For photographers — professional and otherwise — no conditions are more coveted than those of the golden hour. The sixty minutes before nightfall, the most radiant of the day, are the moment to capture with the shutter and freeze in time. The setting sun bathes the landscape in soft, melting illumination and imparts a gorgeous glow to all living things.
That magic hour’s waning light is also deeply connected to nostalgia and reflections on things irretrievably lost. “Golden Hour,” the new single from singer-songwriter Bombardier Jones, feels like a long and loving look backward. It’s the sonic equivalent of the sun at its most gentle: a beautiful, warm, welcoming track with smart, empathetic lyrics and a bittersweet tone. This is five minutes of gorgeous, gauzy guitar-rock, complete with a sturdy bridge, a deft six-string solo and a chorus that, once heard, is unlikely to fade.
“Golden Hour” the centerpiece of the full length album Dare to Hope, has established the Baltimore-based guitarist as an inheritor of classic rock grandeur and Americana-style introspection. Since its release, its acclaim has slowly grown — it has been shared like a secret among dedicated listeners and true believers in the power of songwriting at its purest. Much of the set is raucous: Bombardier Jones can channel The Who when he wants to, and he’s a firm hand with a ringing, singalong chorus. But this is the ballad at the heart of the set, the declaration of purpose, and the song that imparts gravity to the entire project.
The music video for “Golden Hour” is similarly thoughtful. Director Philip Stevenson has fitted Bombardier Jones’s carefully considered words of imagery to faded, Super-8-style footage that deepens and amplifies the feeling of Saudade that saturates the song.
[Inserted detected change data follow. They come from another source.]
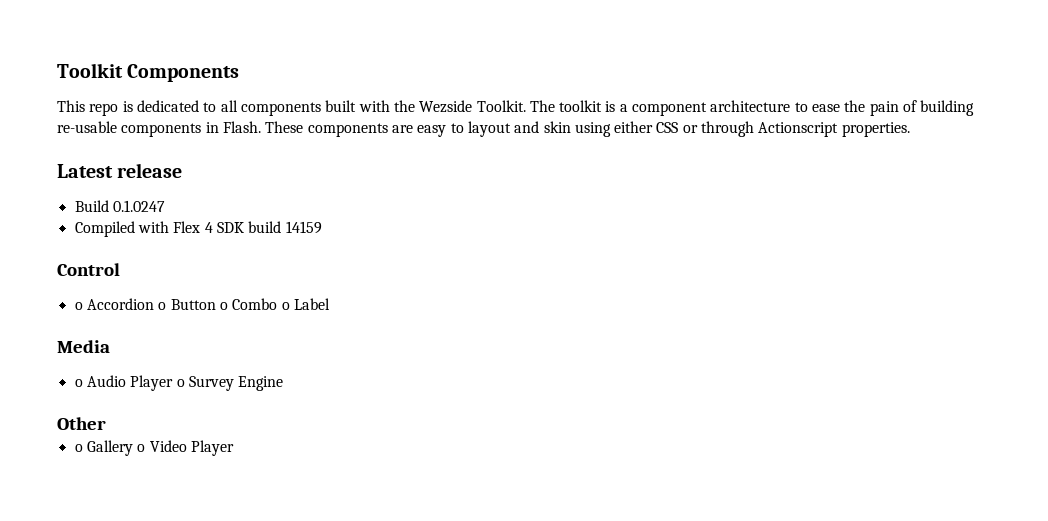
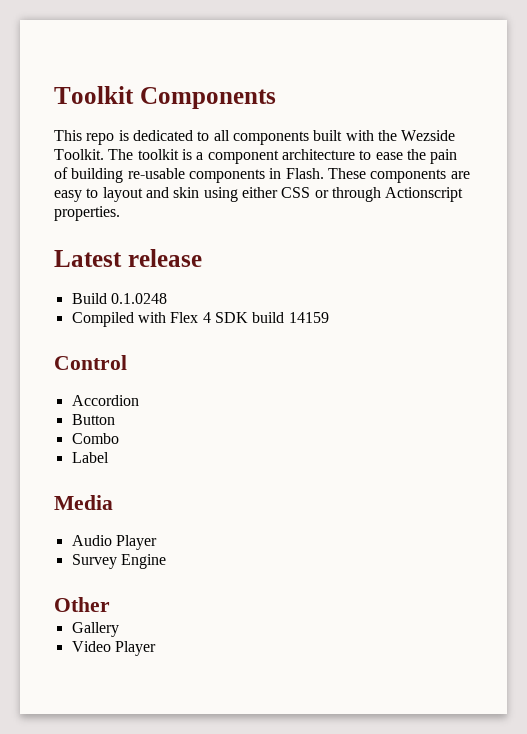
[112,200,165,212] 0.1.0247 -> [110,293,167,304] 0.1.0248
[74,302,83,310] o -> (127, 362) none
[158,302,167,310] o -> (139, 400) //
[219,302,228,310] o -> (115, 419) //
[281,302,290,310] o -> (119, 438) //
[74,379,83,387] o -> (113, 502) none
[176,379,185,387] o -> (157, 542) //
[74,444,83,452] o -> (110, 604) none
[137,444,146,452] o -> (119, 629) //

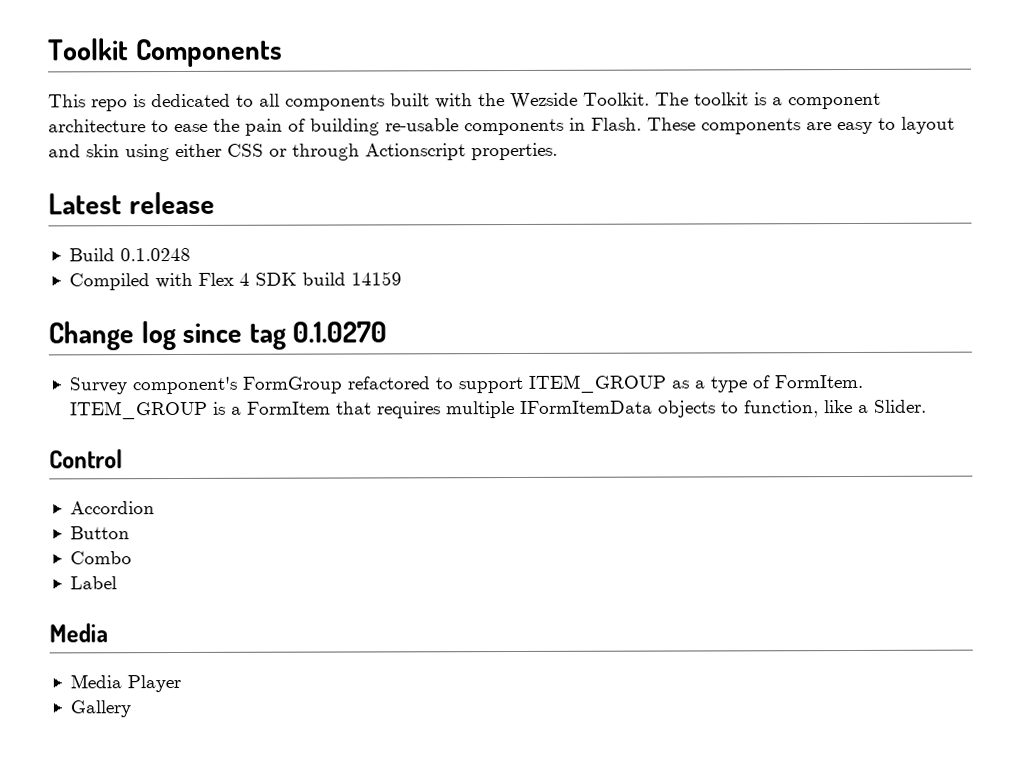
(329, 317) none -> [48,321,388,351] [68,374,863,395] [69,399,927,420] // Change log since tag 0.1.0270 // Survey component's FormGroup refactored to support ITEM_GROUP as a type of FormItem. ITEM_GROUP is a FormItem that requires multiple IFormItemData objects to function, like a Slider.
[71,535,157,550] [71,554,166,569] [54,597,110,612] Audio Player // Survey Engine // Other -> [69,674,181,693] Media Player
[71,641,156,656] // Video Player -> (131, 709) none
Vacation shots, family clips, sequences that feature vintage automobiles and old clothing fashions — it’s all calibrated to produce that delicious ache that accompanies pleasant memories of things long gone. What we retain and what we forget is one of the main themes of “Golden Hour,” and Dare to Hope in general, and here’s a video that practically dares us to adopt the reflections of strangers as our own. The visual underscore the grace of Bombardier Jones’s words, the ease of his delivery, the lilt of his melody, the sturdiness of the song’s construction and the honeyed tone of this irresistible track.